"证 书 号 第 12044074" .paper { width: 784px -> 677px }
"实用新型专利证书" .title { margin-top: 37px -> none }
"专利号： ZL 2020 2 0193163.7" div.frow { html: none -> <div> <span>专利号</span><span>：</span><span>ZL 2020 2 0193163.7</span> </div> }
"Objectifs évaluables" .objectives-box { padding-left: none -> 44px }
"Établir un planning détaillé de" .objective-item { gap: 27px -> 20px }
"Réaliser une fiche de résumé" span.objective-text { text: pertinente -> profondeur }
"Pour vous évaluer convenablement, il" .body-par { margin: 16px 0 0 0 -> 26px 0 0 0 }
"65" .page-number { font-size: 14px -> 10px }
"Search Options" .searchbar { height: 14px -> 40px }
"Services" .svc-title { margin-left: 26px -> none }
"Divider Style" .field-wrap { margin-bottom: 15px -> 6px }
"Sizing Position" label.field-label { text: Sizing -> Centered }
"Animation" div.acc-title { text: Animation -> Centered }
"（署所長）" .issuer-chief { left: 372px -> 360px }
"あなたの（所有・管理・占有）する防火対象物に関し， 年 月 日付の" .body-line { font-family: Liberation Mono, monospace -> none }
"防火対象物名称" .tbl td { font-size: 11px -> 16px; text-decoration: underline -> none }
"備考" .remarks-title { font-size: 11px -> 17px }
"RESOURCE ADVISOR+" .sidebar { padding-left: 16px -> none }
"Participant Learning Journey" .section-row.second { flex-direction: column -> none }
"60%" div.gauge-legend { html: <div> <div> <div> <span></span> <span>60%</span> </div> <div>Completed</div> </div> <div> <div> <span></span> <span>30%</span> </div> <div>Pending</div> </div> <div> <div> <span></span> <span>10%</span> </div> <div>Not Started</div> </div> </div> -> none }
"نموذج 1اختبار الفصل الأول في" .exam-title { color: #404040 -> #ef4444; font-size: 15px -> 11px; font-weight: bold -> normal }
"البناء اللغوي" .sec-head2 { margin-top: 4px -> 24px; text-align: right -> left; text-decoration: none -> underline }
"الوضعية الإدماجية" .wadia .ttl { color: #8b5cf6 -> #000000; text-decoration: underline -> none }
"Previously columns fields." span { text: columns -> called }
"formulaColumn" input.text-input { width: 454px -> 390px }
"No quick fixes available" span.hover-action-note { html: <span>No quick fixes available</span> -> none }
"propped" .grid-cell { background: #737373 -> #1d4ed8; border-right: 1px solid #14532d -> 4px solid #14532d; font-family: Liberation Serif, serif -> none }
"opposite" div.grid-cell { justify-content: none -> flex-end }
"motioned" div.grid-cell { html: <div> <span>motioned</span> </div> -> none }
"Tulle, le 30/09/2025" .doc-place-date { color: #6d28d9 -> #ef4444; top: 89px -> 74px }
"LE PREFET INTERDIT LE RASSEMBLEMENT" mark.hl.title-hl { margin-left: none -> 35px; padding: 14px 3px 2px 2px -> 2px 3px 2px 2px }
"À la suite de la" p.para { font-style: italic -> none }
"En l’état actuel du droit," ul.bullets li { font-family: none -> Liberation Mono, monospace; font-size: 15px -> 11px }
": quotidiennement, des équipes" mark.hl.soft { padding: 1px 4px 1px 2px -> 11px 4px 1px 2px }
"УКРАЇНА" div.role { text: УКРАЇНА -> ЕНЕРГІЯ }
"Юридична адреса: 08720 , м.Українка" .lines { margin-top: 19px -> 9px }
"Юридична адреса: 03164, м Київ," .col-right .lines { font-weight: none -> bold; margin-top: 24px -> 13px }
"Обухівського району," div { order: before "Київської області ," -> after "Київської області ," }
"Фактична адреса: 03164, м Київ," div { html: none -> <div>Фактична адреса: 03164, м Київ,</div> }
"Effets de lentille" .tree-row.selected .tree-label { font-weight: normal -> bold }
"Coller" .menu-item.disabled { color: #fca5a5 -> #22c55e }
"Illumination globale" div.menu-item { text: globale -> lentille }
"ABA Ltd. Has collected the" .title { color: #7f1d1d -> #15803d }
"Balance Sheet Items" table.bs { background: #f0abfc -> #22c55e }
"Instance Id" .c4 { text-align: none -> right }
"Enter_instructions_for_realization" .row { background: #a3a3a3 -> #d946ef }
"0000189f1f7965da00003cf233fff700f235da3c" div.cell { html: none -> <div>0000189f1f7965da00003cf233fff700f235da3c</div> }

====================

-- What the task requires --
Show each line of the material that includes the word "body".

-- Finished exercise --
"Pour vous évaluer convenablement, il" .body-par { margin: 16px 0 0 0 -> 26px 0 0 0 }
"あなたの（所有・管理・占有）する防火対象物に関し， 年 月 日付の" .body-line { font-family: Liberation Mono, monospace -> none }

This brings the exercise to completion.